Notes for Machine Learning - Week 4

Neural Networks: Representation


Non-linear Hypotheses

Performing linear regression with a complex set of data with many features is very unwieldy. For 100 features, if we wanted to make them quadratic we would get 5050 resulting new features.

We can approximate the growth of the number of new features we get with all quadratic terms with $\mathcal{O}(n^2/2)$. And if you wanted to include all cubic terms in your hypothesis, the features would grow asymptotically at $\mathcal{O}(n^3)$. These are very steep growths, so as the number of our features increase, the number of quadratic or cubic features increase very rapidly and becomes quickly impractical.

Example: let our training set be a collection of 50x50 pixel black-and-white photographs, and our goal will be to classify which ones are photos of cars. Our feature set size is then n=2500 if we compare every pair of pixels (7500 if RGB).
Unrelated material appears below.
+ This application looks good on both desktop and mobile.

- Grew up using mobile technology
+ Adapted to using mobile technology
Now let’s say we need to make a quadratic hypothesis function. With quadratic features, our growth is $\mathcal{O}(n^2/2)$. So our total features will be about 25002/2=3125000, which is very impractical.

car example

Neurons and the Brain

Origins: Algorithms that try to mimic the brain.
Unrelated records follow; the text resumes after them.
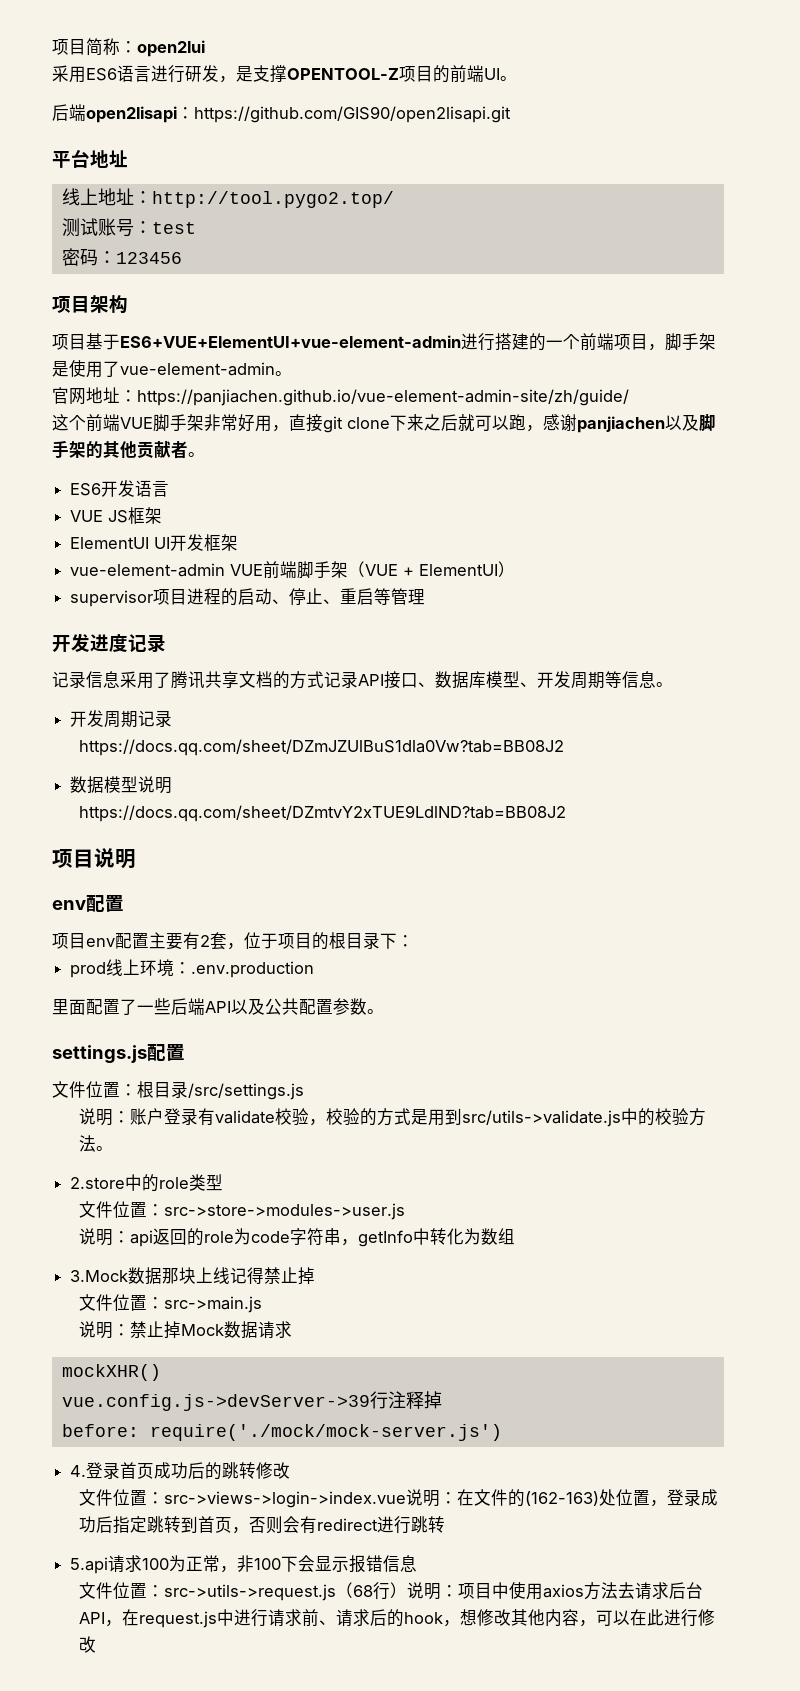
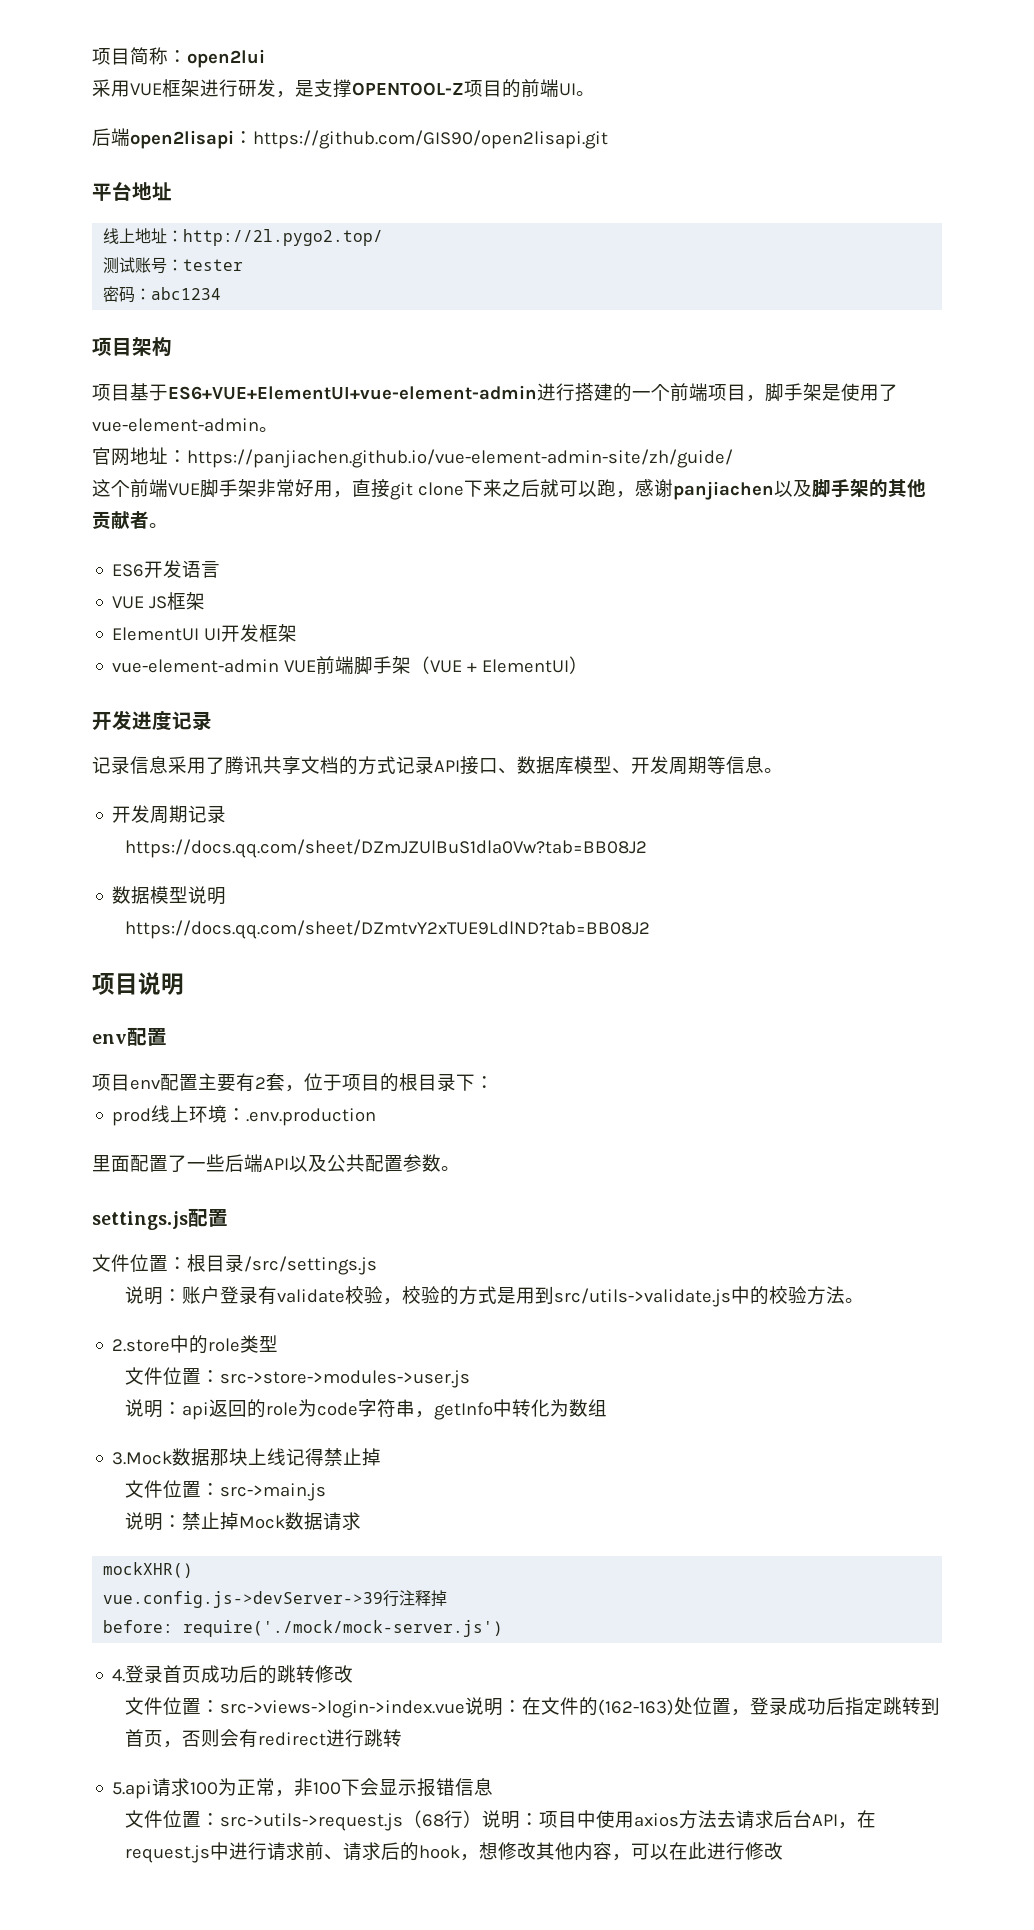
- 采用ES6语言进行研发，是支撑OPENTOOL-Z项目的前端UI。
+ 采用VUE框架进行研发，是支撑OPENTOOL-Z项目的前端UI。
- 线上地址：http://tool.pygo2.top/
+ 线上地址：http://2l.pygo2.top/
- 测试账号：test
+ 测试账号：tester
- 密码：123456
+ 密码：abc1234
- supervisor项目进程的启动、停止、重启等管理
  • Was very widely used in 80s and early 90s; popularity diminished in late 90s.
  • Recent resurgence: State-of-the-art technique for mant applications

The “one learning algorithm” hypothesis

There is evidence that the brain uses only one “learning algorithm” for all its different functions. Scientists have tried cutting (in an animal brain) the connection between the ears and the auditory cortex and rewiring the optical nerve with the auditory cortex to find that the auditory cortex literally learns to see.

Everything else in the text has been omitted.